Copy the complete listing that follows, letter for letter.

SOURCE DATA:
Content starts
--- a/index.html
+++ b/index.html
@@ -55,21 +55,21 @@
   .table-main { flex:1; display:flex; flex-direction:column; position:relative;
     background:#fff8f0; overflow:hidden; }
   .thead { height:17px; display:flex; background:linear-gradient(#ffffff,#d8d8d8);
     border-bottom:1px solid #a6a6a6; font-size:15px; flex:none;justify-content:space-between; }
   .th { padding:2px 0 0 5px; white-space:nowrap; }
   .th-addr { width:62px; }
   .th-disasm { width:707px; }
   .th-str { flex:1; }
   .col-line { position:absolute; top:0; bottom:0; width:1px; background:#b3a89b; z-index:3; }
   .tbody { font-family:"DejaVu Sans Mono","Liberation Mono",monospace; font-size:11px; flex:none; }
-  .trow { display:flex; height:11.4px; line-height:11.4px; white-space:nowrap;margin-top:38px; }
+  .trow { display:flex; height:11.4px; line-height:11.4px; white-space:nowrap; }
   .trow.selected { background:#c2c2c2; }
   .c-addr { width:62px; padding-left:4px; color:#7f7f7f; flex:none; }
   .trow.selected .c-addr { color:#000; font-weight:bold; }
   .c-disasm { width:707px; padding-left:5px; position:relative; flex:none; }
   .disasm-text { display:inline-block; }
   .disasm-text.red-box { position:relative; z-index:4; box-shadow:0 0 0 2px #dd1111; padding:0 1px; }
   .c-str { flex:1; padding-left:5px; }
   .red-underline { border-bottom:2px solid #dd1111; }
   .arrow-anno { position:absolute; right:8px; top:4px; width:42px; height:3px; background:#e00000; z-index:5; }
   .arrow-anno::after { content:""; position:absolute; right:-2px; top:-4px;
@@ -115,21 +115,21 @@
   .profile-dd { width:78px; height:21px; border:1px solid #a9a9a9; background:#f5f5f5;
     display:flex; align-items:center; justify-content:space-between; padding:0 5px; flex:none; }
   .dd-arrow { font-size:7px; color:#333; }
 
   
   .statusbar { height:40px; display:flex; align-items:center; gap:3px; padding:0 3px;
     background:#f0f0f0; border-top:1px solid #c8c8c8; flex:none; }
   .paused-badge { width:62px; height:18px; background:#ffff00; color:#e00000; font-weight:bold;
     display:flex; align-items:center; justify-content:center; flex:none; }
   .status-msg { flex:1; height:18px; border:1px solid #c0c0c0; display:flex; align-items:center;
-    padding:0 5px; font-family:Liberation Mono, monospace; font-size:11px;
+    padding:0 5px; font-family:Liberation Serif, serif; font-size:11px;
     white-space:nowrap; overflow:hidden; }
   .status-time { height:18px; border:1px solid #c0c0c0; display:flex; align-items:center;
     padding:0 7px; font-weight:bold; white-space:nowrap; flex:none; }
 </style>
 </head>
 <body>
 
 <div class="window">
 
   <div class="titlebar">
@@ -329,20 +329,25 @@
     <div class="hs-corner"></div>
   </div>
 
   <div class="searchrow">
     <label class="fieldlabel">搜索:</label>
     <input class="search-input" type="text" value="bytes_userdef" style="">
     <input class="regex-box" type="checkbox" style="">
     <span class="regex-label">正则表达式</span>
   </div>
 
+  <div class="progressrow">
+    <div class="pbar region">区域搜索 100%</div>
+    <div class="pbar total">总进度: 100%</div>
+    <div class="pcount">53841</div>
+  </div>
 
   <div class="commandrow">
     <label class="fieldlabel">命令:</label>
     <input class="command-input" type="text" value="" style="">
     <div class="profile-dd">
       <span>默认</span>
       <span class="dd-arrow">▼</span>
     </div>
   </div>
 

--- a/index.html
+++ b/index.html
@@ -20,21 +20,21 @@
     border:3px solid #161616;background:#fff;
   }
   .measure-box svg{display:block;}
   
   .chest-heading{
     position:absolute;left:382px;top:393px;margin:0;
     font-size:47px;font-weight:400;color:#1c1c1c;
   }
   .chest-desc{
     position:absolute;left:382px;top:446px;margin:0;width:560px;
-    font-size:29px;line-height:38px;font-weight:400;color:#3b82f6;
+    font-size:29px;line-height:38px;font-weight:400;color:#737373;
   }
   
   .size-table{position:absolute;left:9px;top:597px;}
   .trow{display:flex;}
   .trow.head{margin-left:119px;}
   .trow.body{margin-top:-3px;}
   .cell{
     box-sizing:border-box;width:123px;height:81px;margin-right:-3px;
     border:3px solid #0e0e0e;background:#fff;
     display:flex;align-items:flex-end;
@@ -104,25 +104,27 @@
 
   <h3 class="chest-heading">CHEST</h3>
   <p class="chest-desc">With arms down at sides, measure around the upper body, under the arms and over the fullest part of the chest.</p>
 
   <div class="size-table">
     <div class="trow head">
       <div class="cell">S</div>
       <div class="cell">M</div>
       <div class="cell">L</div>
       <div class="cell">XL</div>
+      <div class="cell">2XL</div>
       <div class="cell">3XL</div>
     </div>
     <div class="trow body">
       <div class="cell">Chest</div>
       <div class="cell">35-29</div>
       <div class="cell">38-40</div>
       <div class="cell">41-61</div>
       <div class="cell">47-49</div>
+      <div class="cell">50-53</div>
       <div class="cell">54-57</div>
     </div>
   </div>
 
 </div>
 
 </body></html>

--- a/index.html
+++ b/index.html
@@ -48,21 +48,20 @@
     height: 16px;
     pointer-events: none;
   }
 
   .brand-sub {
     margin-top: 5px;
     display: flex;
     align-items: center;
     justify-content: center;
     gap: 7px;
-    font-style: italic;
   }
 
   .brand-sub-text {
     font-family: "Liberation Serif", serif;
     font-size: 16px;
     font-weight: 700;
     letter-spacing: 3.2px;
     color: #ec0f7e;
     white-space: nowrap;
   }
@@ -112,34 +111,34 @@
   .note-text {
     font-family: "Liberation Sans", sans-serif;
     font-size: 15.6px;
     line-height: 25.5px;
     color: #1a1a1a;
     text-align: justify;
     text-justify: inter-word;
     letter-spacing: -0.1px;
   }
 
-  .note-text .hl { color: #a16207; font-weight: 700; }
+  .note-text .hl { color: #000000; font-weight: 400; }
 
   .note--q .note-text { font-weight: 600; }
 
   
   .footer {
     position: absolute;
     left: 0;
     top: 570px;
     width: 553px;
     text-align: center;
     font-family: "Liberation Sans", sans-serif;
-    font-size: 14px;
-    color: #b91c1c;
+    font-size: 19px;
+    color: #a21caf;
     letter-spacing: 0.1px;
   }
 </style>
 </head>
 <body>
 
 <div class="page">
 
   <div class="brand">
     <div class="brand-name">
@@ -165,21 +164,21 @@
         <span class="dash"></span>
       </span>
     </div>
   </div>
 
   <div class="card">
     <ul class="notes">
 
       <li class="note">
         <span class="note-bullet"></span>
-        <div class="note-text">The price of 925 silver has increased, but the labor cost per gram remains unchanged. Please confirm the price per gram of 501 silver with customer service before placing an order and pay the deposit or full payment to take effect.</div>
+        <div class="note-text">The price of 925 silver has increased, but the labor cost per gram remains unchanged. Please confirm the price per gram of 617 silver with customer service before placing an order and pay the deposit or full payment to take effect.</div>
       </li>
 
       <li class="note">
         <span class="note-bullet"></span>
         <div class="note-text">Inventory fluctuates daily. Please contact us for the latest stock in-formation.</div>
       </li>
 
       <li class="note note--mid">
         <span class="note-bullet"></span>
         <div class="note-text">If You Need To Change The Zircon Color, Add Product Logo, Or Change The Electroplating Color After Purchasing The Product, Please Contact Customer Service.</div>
Content ends
WRITTEN RESPONSE:
--- a/index.html
+++ b/index.html
@@ -55,21 +55,21 @@
   .table-main { flex:1; display:flex; flex-direction:column; position:relative;
     background:#fff8f0; overflow:hidden; }
   .thead { height:17px; display:flex; background:linear-gradient(#ffffff,#d8d8d8);
     border-bottom:1px solid #a6a6a6; font-size:15px; flex:none;justify-content:space-between; }
   .th { padding:2px 0 0 5px; white-space:nowrap; }
   .th-addr { width:62px; }
   .th-disasm { width:707px; }
   .th-str { flex:1; }
   .col-line { position:absolute; top:0; bottom:0; width:1px; background:#b3a89b; z-index:3; }
   .tbody { font-family:"DejaVu Sans Mono","Liberation Mono",monospace; font-size:11px; flex:none; }
-  .trow { display:flex; height:11.4px; line-height:11.4px; white-space:nowrap;margin-top:38px; }
+  .trow { display:flex; height:11.4px; line-height:11.4px; white-space:nowrap; }
   .trow.selected { background:#c2c2c2; }
   .c-addr { width:62px; padding-left:4px; color:#7f7f7f; flex:none; }
   .trow.selected .c-addr { color:#000; font-weight:bold; }
   .c-disasm { width:707px; padding-left:5px; position:relative; flex:none; }
   .disasm-text { display:inline-block; }
   .disasm-text.red-box { position:relative; z-index:4; box-shadow:0 0 0 2px #dd1111; padding:0 1px; }
   .c-str { flex:1; padding-left:5px; }
   .red-underline { border-bottom:2px solid #dd1111; }
   .arrow-anno { position:absolute; right:8px; top:4px; width:42px; height:3px; background:#e00000; z-index:5; }
   .arrow-anno::after { content:""; position:absolute; right:-2px; top:-4px;
@@ -115,21 +115,21 @@
   .profile-dd { width:78px; height:21px; border:1px solid #a9a9a9; background:#f5f5f5;
     display:flex; align-items:center; justify-content:space-between; padding:0 5px; flex:none; }
   .dd-arrow { font-size:7px; color:#333; }
 
   
   .statusbar { height:40px; display:flex; align-items:center; gap:3px; padding:0 3px;
     background:#f0f0f0; border-top:1px solid #c8c8c8; flex:none; }
   .paused-badge { width:62px; height:18px; background:#ffff00; color:#e00000; font-weight:bold;
     display:flex; align-items:center; justify-content:center; flex:none; }
   .status-msg { flex:1; height:18px; border:1px solid #c0c0c0; display:flex; align-items:center;
-    padding:0 5px; font-family:Liberation Mono, monospace; font-size:11px;
+    padding:0 5px; font-family:Liberation Serif, serif; font-size:11px;
     white-space:nowrap; overflow:hidden; }
   .status-time { height:18px; border:1px solid #c0c0c0; display:flex; align-items:center;
     padding:0 7px; font-weight:bold; white-space:nowrap; flex:none; }
 </style>
 </head>
 <body>
 
 <div class="window">
 
   <div class="titlebar">
@@ -329,20 +329,25 @@
     <div class="hs-corner"></div>
   </div>
 
   <div class="searchrow">
     <label class="fieldlabel">搜索:</label>
     <input class="search-input" type="text" value="bytes_userdef" style="">
     <input class="regex-box" type="checkbox" style="">
     <span class="regex-label">正则表达式</span>
   </div>
 
+  <div class="progressrow">
+    <div class="pbar region">区域搜索 100%</div>
+    <div class="pbar total">总进度: 100%</div>
+    <div class="pcount">53841</div>
+  </div>
 
   <div class="commandrow">
     <label class="fieldlabel">命令:</label>
     <input class="command-input" type="text" value="" style="">
     <div class="profile-dd">
       <span>默认</span>
       <span class="dd-arrow">▼</span>
     </div>
   </div>
 

--- a/index.html
+++ b/index.html
@@ -20,21 +20,21 @@
     border:3px solid #161616;background:#fff;
   }
   .measure-box svg{display:block;}
   
   .chest-heading{
     position:absolute;left:382px;top:393px;margin:0;
     font-size:47px;font-weight:400;color:#1c1c1c;
   }
   .chest-desc{
     position:absolute;left:382px;top:446px;margin:0;width:560px;
-    font-size:29px;line-height:38px;font-weight:400;color:#3b82f6;
+    font-size:29px;line-height:38px;font-weight:400;color:#737373;
   }
   
   .size-table{position:absolute;left:9px;top:597px;}
   .trow{display:flex;}
   .trow.head{margin-left:119px;}
   .trow.body{margin-top:-3px;}
   .cell{
     box-sizing:border-box;width:123px;height:81px;margin-right:-3px;
     border:3px solid #0e0e0e;background:#fff;
     display:flex;align-items:flex-end;
@@ -104,25 +104,27 @@
 
   <h3 class="chest-heading">CHEST</h3>
   <p class="chest-desc">With arms down at sides, measure around the upper body, under the arms and over the fullest part of the chest.</p>
 
   <div class="size-table">
     <div class="trow head">
       <div class="cell">S</div>
       <div class="cell">M</div>
       <div class="cell">L</div>
       <div class="cell">XL</div>
+      <div class="cell">2XL</div>
       <div class="cell">3XL</div>
     </div>
     <div class="trow body">
       <div class="cell">Chest</div>
       <div class="cell">35-29</div>
       <div class="cell">38-40</div>
       <div class="cell">41-61</div>
       <div class="cell">47-49</div>
+      <div class="cell">50-53</div>
       <div class="cell">54-57</div>
     </div>
   </div>
 
 </div>
 
 </body></html>

--- a/index.html
+++ b/index.html
@@ -48,21 +48,20 @@
     height: 16px;
     pointer-events: none;
   }
 
   .brand-sub {
     margin-top: 5px;
     display: flex;
     align-items: center;
     justify-content: center;
     gap: 7px;
-    font-style: italic;
   }
 
   .brand-sub-text {
     font-family: "Liberation Serif", serif;
     font-size: 16px;
     font-weight: 700;
     letter-spacing: 3.2px;
     color: #ec0f7e;
     white-space: nowrap;
   }
@@ -112,34 +111,34 @@
   .note-text {
     font-family: "Liberation Sans", sans-serif;
     font-size: 15.6px;
     line-height: 25.5px;
     color: #1a1a1a;
     text-align: justify;
     text-justify: inter-word;
     letter-spacing: -0.1px;
   }
 
-  .note-text .hl { color: #a16207; font-weight: 700; }
+  .note-text .hl { color: #000000; font-weight: 400; }
 
   .note--q .note-text { font-weight: 600; }
 
   
   .footer {
     position: absolute;
     left: 0;
     top: 570px;
     width: 553px;
     text-align: center;
     font-family: "Liberation Sans", sans-serif;
-    font-size: 14px;
-    color: #b91c1c;
+    font-size: 19px;
+    color: #a21caf;
     letter-spacing: 0.1px;
   }
 </style>
 </head>
 <body>
 
 <div class="page">
 
   <div class="brand">
     <div class="brand-name">
@@ -165,21 +164,21 @@
         <span class="dash"></span>
       </span>
     </div>
   </div>
 
   <div class="card">
     <ul class="notes">
 
       <li class="note">
         <span class="note-bullet"></span>
-        <div class="note-text">The price of 925 silver has increased, but the labor cost per gram remains unchanged. Please confirm the price per gram of 501 silver with customer service before placing an order and pay the deposit or full payment to take effect.</div>
+        <div class="note-text">The price of 925 silver has increased, but the labor cost per gram remains unchanged. Please confirm the price per gram of 617 silver with customer service before placing an order and pay the deposit or full payment to take effect.</div>
       </li>
 
       <li class="note">
         <span class="note-bullet"></span>
         <div class="note-text">Inventory fluctuates daily. Please contact us for the latest stock in-formation.</div>
       </li>
 
       <li class="note note--mid">
         <span class="note-bullet"></span>
         <div class="note-text">If You Need To Change The Zircon Color, Add Product Logo, Or Change The Electroplating Color After Purchasing The Product, Please Contact Customer Service.</div>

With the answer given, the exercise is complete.